Modification records
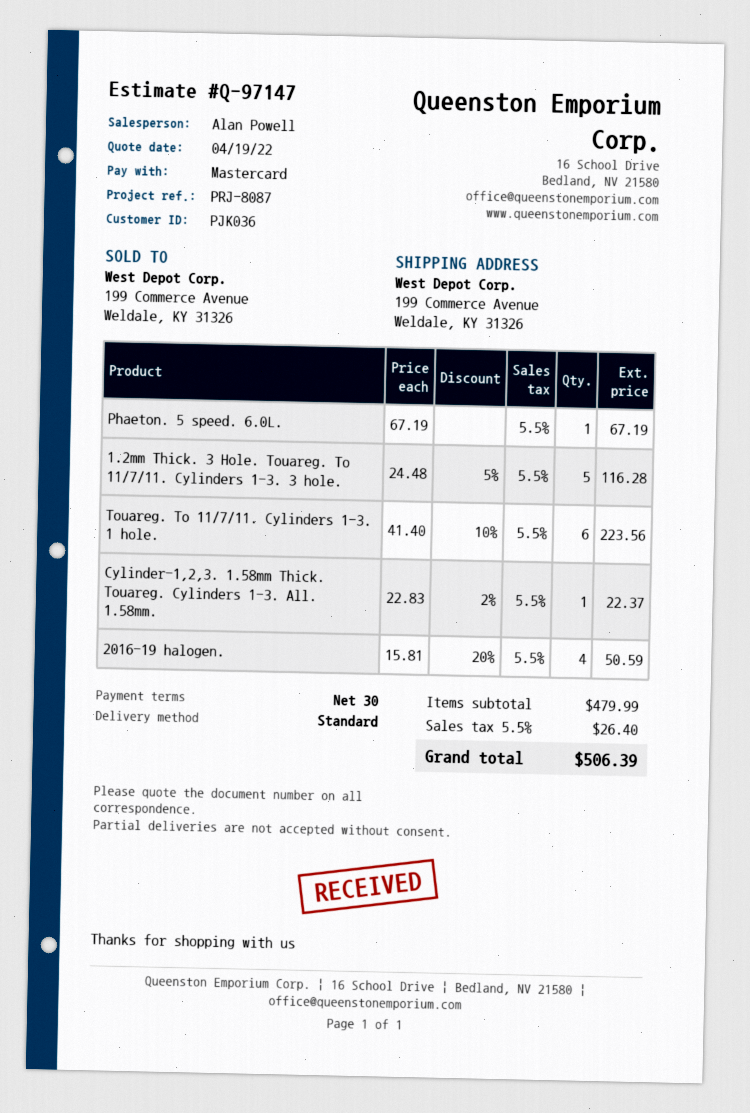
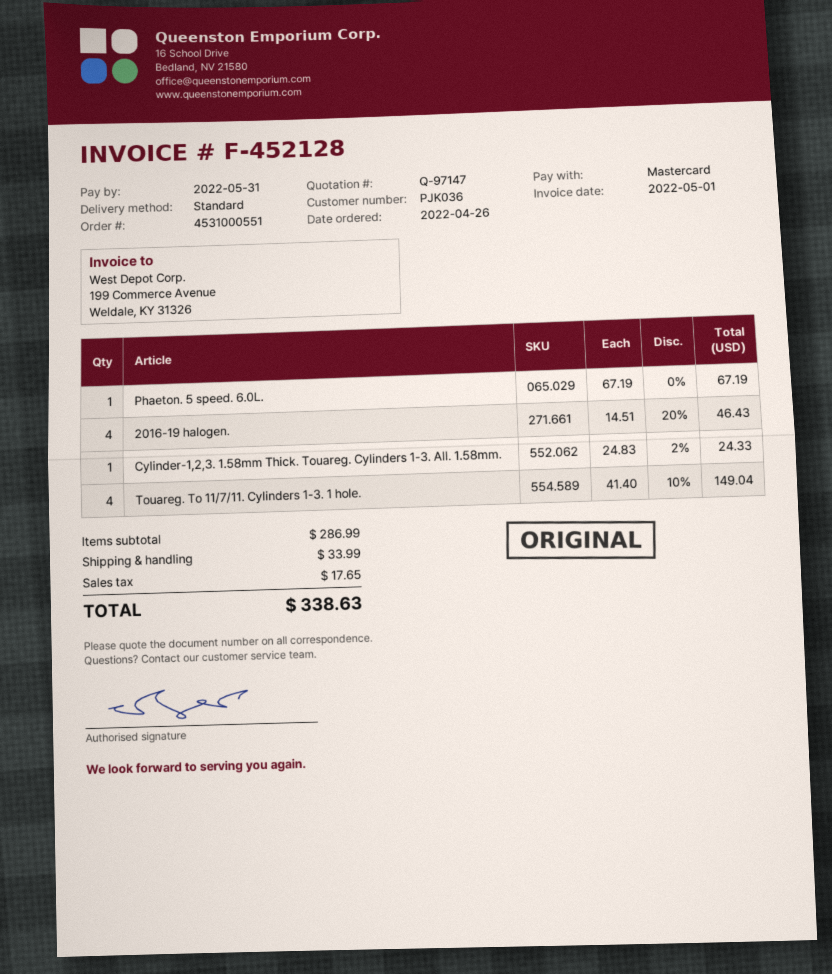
1.2mm Thick. 3 Hole. Touareg. To 11/7/11. Cylinders 1-3. 3 hole.: 5 x 24.48 - 5% = 116.28 -> none
Touareg. To 11/7/11. Cylinders 1-3. 1 hole.: 6 x 41.40 - 10% = 223.56 -> 4 x 41.40 - 10% = 149.04
Cylinder-1,2,3. 1.58mm Thick. Touareg. Cylinders 1-3. All. 1.58mm.: 1 x 22.83 - 2% = 22.37 -> 1 x 24.83 - 2% = 24.33
2016-19 halogen.: 4 x 15.81 - 20% = 50.59 -> 4 x 14.51 - 20% = 46.43
subtotal: 479.99 -> 286.99
shipping: none -> 33.99
tax: 26.40 -> 17.65
total: 506.39 -> 338.63

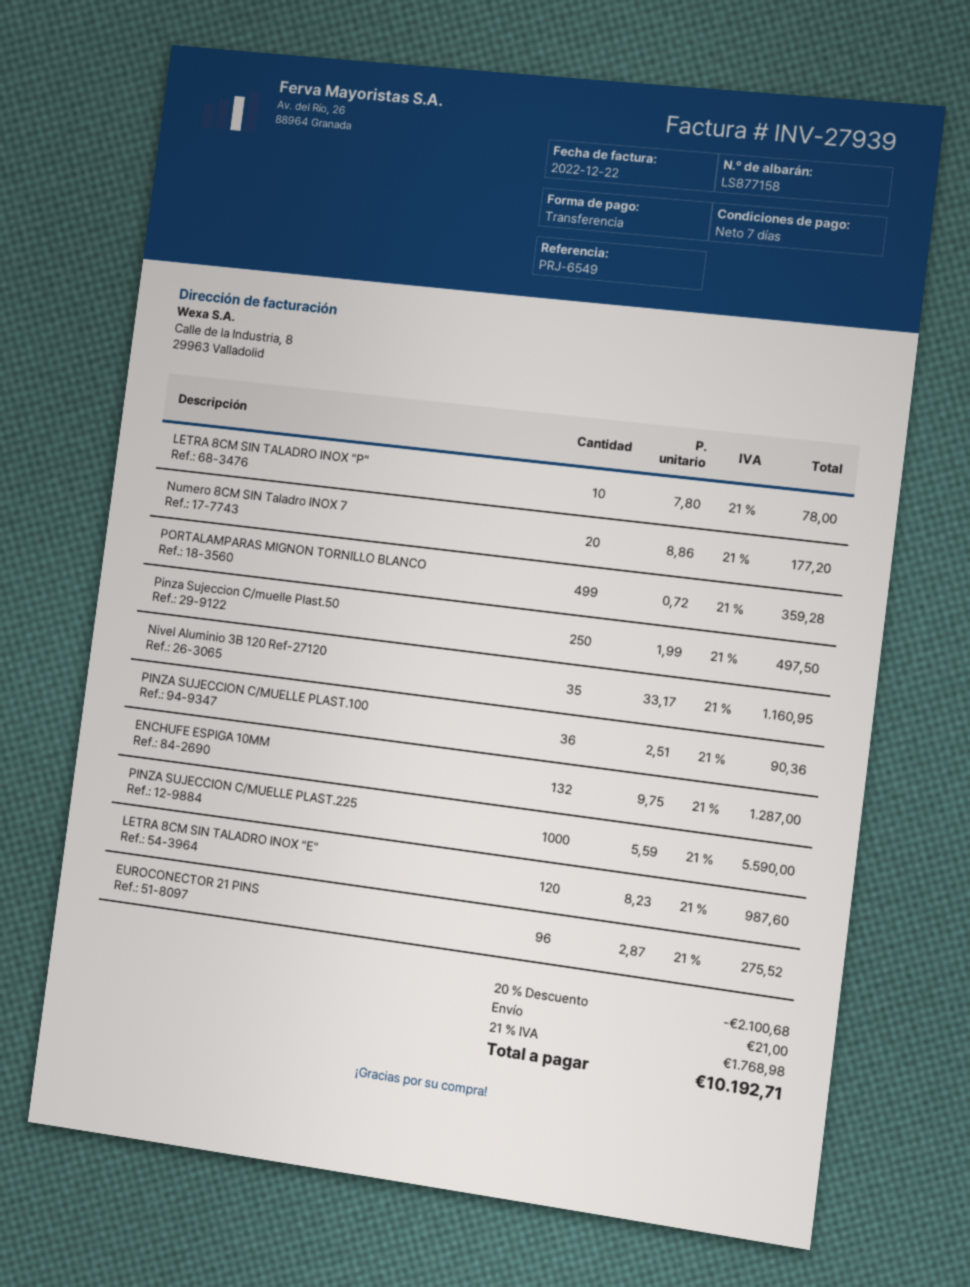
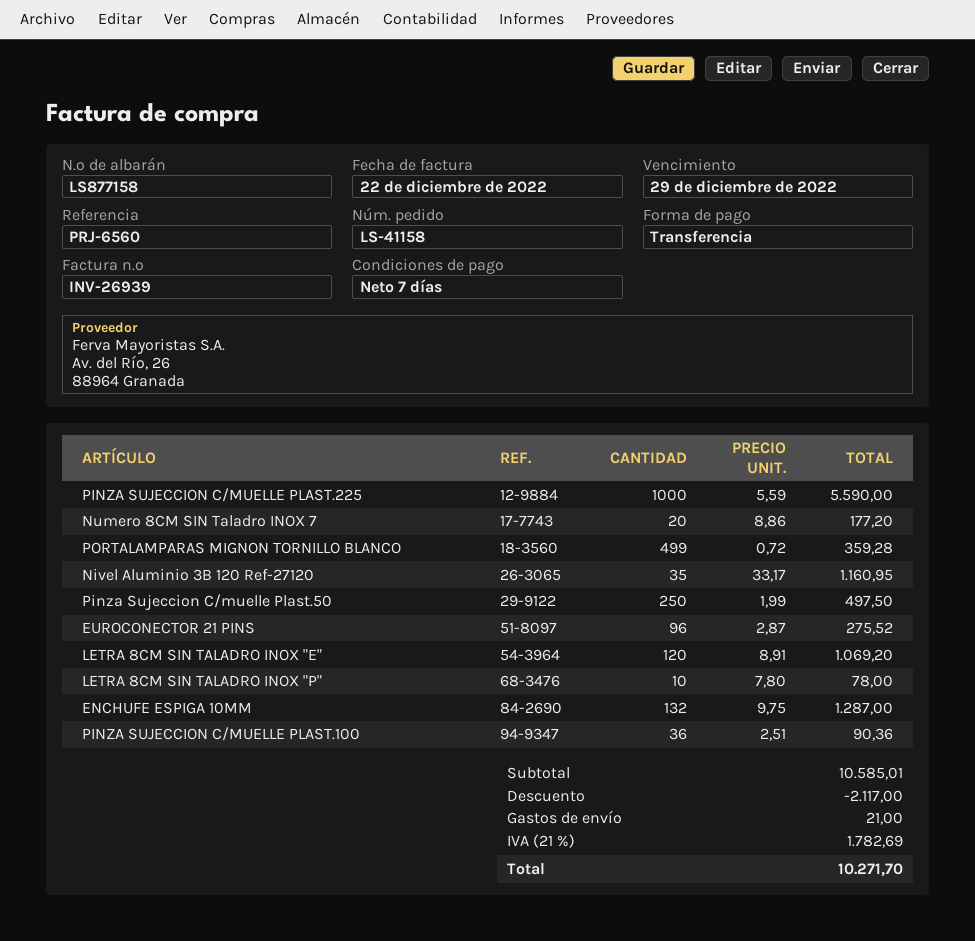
invoice number: INV-27939 -> INV-26939
reference: PRJ-6549 -> PRJ-6560
LETRA 8CM SIN TALADRO INOX "E": 120 x 8.23 = 987.60 -> 120 x 8.91 = 1069.20
discount: 2100.68 -> 2117.00
tax: 21% = 1768.98 -> 21% = 1782.69
total: 10192.71 -> 10271.70

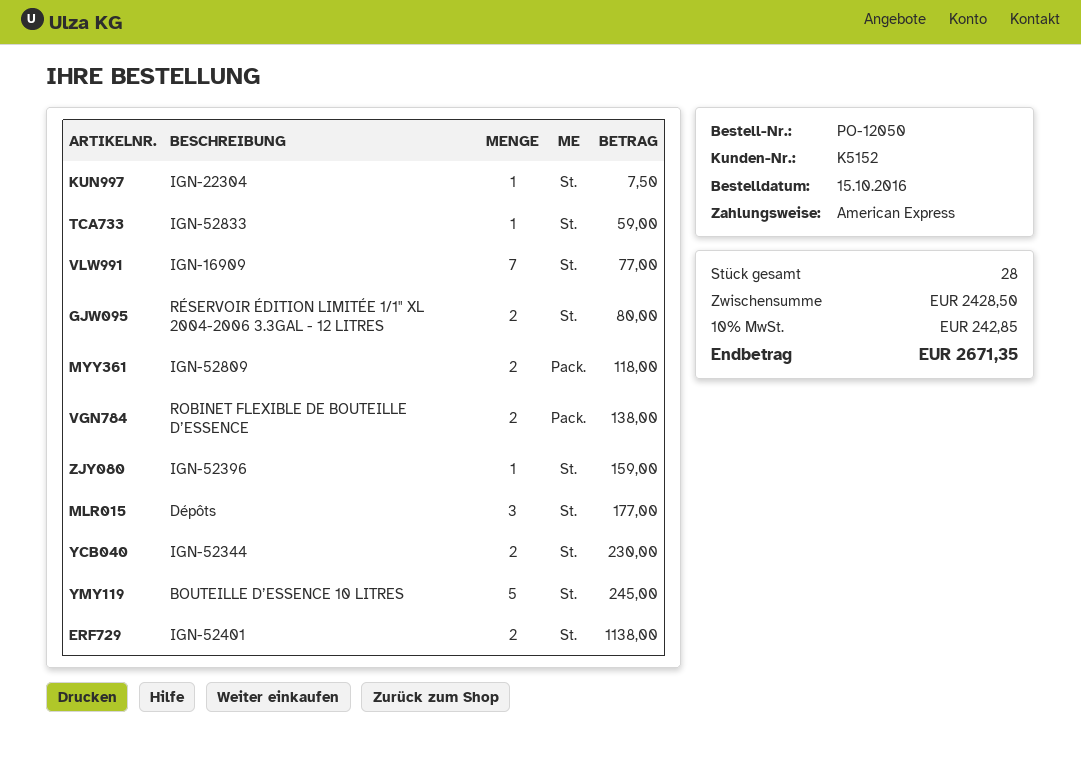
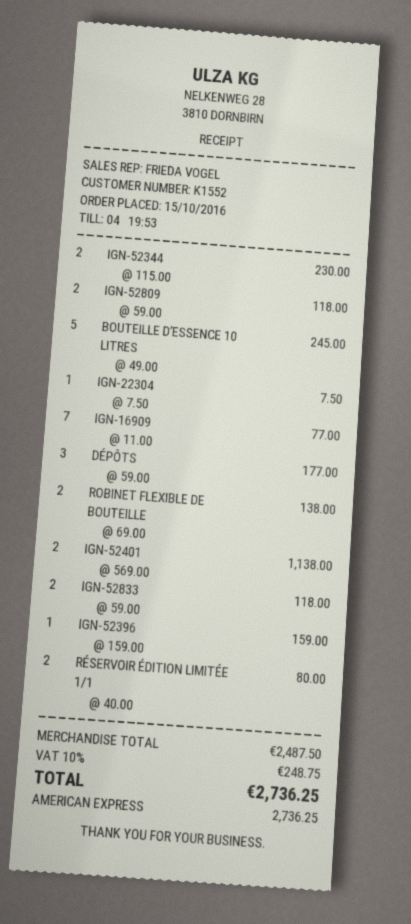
customer number: K5152 -> K1552
IGN-52833: 1 for 59.00 -> 2 for 118.00
subtotal: 2428.50 -> 2487.50
tax: 10% = 242.85 -> 10% = 248.75
total: 2671.35 -> 2736.25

Aim of the task
With the images omitted, repeat all the data word for word.

Exercise response
1.2mm Thick. 3 Hole. Touareg. To 11/7/11. Cylinders 1-3. 3 hole.: 5 x 24.48 - 5% = 116.28 -> none
Touareg. To 11/7/11. Cylinders 1-3. 1 hole.: 6 x 41.40 - 10% = 223.56 -> 4 x 41.40 - 10% = 149.04
Cylinder-1,2,3. 1.58mm Thick. Touareg. Cylinders 1-3. All. 1.58mm.: 1 x 22.83 - 2% = 22.37 -> 1 x 24.83 - 2% = 24.33
2016-19 halogen.: 4 x 15.81 - 20% = 50.59 -> 4 x 14.51 - 20% = 46.43
subtotal: 479.99 -> 286.99
shipping: none -> 33.99
tax: 26.40 -> 17.65
total: 506.39 -> 338.63

invoice number: INV-27939 -> INV-26939
reference: PRJ-6549 -> PRJ-6560
LETRA 8CM SIN TALADRO INOX "E": 120 x 8.23 = 987.60 -> 120 x 8.91 = 1069.20
discount: 2100.68 -> 2117.00
tax: 21% = 1768.98 -> 21% = 1782.69
total: 10192.71 -> 10271.70

customer number: K5152 -> K1552
IGN-52833: 1 for 59.00 -> 2 for 118.00
subtotal: 2428.50 -> 2487.50
tax: 10% = 242.85 -> 10% = 248.75
total: 2671.35 -> 2736.25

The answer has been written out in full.